Gas Chemistry of Submarine Hydrothermal Venting at Maug Caldera, Mariana Arc

Tuesday, 16 December 2014
John E Lupton1, David A Butterfield2, Marvin D Lilley3, Leigh Evans1, Eric J Olson3, Joseph A Resing4, Nathan Buck5, Ben Larson5 and Charles Young6, (1)NOAA/PMEL, Newport, OR, United States, (2)NOAA Seattle, Seattle, WA, United States, (3)Univ Washington, Seattle, WA, United States, (4)Joint Institute for the Study of the Atmosphere and Ocean, and NOAA/PMEL, Seattle, WA, United States, (5)Joint Institute for the Study of the Atmosphere and Ocean, Seattle, WA, United States, (6)Pacific Islands Fishery Research Center, Coral Reef Ecosystem Division, NOAA, Honolulu, HI, United States
Maug volcano consists of 3 islands that define the perimeter of a submerged caldera that was formed by an explosive eruption.
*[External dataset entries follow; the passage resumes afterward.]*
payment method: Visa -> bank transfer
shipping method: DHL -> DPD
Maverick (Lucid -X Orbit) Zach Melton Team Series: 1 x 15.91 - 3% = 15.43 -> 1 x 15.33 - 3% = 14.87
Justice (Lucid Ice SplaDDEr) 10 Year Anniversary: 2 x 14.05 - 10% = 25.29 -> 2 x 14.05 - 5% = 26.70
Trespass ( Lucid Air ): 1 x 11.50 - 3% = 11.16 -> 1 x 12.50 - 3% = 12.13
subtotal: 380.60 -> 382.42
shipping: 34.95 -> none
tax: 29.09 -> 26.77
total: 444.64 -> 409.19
The caldera reaches a depth of ~225 meters, and has a prominent central cone or pinnacle that ascends within 20 meters of the sea surface. Our exploration of Maug began in 2003, when a single hydrocast in the caldera detected a strong suspended particle and helium plume reaching a maximum of δ3He = 250% at ~180 meters depth, clearly indicating hydrothermal activity within the caldera. In 2004 we returned armed with the ROPOS ROV, and two ROPOS dives discovered and sampled low temperature (~4 °C) diffuse venting associated with bacterial mats on the NE flank of the central pinnacle at 145 m depth. Samples collected with titanium gas tight bottles were badly diluted with ambient seawater but allowed an estimate of end-member 3He/4He of 7.3 Ra. Four vertical casts lowered into the caldera in 2004 all had a strong 3He signal (δ3He = 190%) at 150-190 meters depth.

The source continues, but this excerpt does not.